## What you need to do
Write the entries out exactly. Any images they hold stay out of the copy.

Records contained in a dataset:

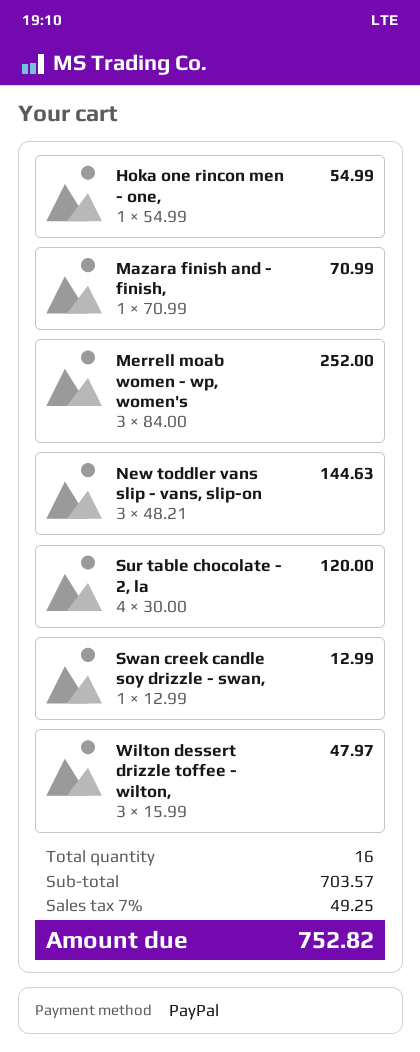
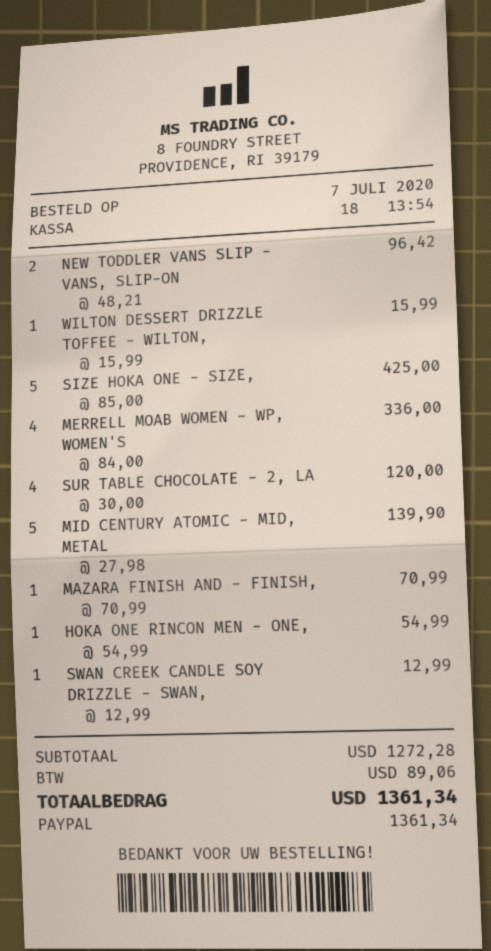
Merrell moab women - wp, women's: 3 x 84.00 = 252.00 -> 4 x 84.00 = 336.00
New toddler vans slip - vans, slip-on: 3 x 48.21 = 144.63 -> 2 x 48.21 = 96.42
Wilton dessert drizzle toffee - wilton,: 3 x 15.99 = 47.97 -> 1 x 15.99 = 15.99
SIZE HOKA ONE - SIZE,: none -> 5 x 85.00 = 425.00
MID CENTURY ATOMIC - MID, METAL: none -> 5 x 27.98 = 139.90
subtotal: 703.57 -> 1272.28
tax: 49.25 -> 89.06
total: 752.82 -> 1361.34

## Exercise output
Merrell moab women - wp, women's: 3 x 84.00 = 252.00 -> 4 x 84.00 = 336.00
New toddler vans slip - vans, slip-on: 3 x 48.21 = 144.63 -> 2 x 48.21 = 96.42
Wilton dessert drizzle toffee - wilton,: 3 x 15.99 = 47.97 -> 1 x 15.99 = 15.99
SIZE HOKA ONE - SIZE,: none -> 5 x 85.00 = 425.00
MID CENTURY ATOMIC - MID, METAL: none -> 5 x 27.98 = 139.90
subtotal: 703.57 -> 1272.28
tax: 49.25 -> 89.06
total: 752.82 -> 1361.34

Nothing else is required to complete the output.